# How to replicate this Pool Deck Flooring texture



## AKAPainting (Jun 10, 2017)

Okay.... it looks like a skip trowel but I have no clue how they make it with the
underside (parts that look like like rough texture under the flatter peaks).

Product used is for resurfacing/patching, etc is H&C Dura-Top.

Here's what I'm attempting to replicate:


----------



## kentdalimp (Aug 15, 2013)

The Rough stuff looks like Salt. Typically you finish concrete and throw salt out into the concrete to create that rough texture. 
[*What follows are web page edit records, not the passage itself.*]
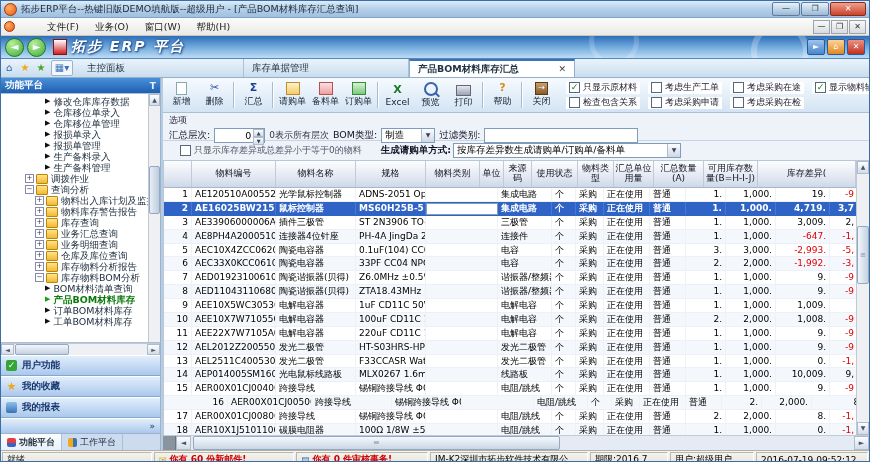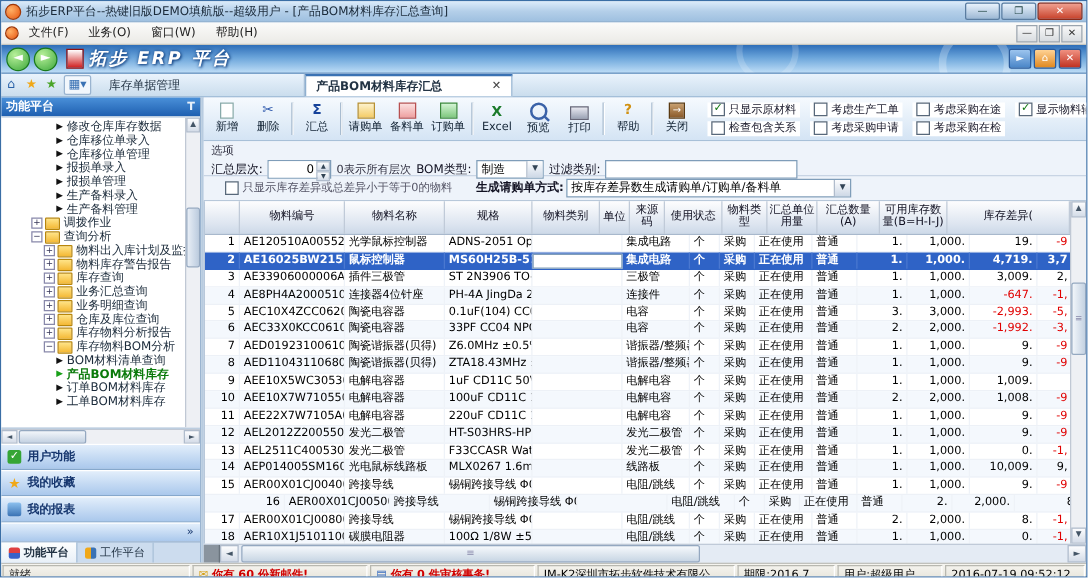--- a/index.html
+++ b/index.html
@@ -164,21 +164,21 @@
     <span class="title-text">拓步ERP平台--热键旧版DEMO填航版--超级用户 - [产品BOM材料库存汇总查询]</span>
     <span class="wbtns">
       <span class="wbtn">—</span>
       <span class="wbtn">❐</span>
       <span class="wbtn close">✕</span>
     </span>
   </div>
 
   <div class="menubar">
     <span class="app-ico" style="width:9px;height:9px;"></span>
-    <span id="menu-items" style="display:flex;">
+    <span id="menu-items" style="display:flex;margin-left:24px;">
         <span class="menu-item">文件(F)</span>
         <span class="menu-item">业务(O)</span>
         <span class="menu-item">窗口(W)</span>
         <span class="menu-item">帮助(H)</span>
       </span>
     <span class="mdi-btns">
       <span class="mdi-btn">—</span>
       <span class="mdi-btn">❐</span>
       <span class="mdi-btn">✕</span>
     </span>
@@ -195,20 +195,23 @@
       <span class="lbtn b3">✕</span>
     </span>
   </div>
 
   <div class="tabrow">
     <span class="tr-ico home">⌂</span>
     <span class="tr-ico star">★</span>
     <span class="tr-ico star2">★</span>
     <span class="tr-ico grid"><span>▦</span><span>▾</span></span>
     <div class="doc-tabs" id="doc-tabs">
+        <div class="doc-tab">
+          <span>主控面板</span>
+        </div>
         <div class="doc-tab">
           <span>库存单据管理</span>
         </div>
         <div class="doc-tab active">
           <span>产品BOM材料库存汇总</span>
           <span class="tab-close">✕</span>
         </div>
       </div>
   </div>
The only thing I can't figure out is the straight lines bit. They didn't use a stencil or stamp. So I am at a loss too.


----------



## AKAPainting (Jun 10, 2017)

lol, that part I got easily just doing a fan pattern skip trowel with the pool float, but I didn't get the other part =)


----------



## kentdalimp (Aug 15, 2013)

You know what they say: "Two half wits don't make a whole wit."


----------



## woodcoyote (Dec 30, 2012)

Looks like junk.

Sell them on a broom finish. Probably you closest bet. Salt finish looks more pitted, this looks like corn rows. Maybe a rake/broom finish? Hard to get a 3d of what it looks like.

Good luck to yah.


----------



## lilpaintchic (Jul 9, 2014)

Looks like a plastic garden rake.


----------



## AKAPainting (Jun 10, 2017)

ended up running a smooth coat over the area I was working on and then some spanish lace knocked down.... looks way better!


----------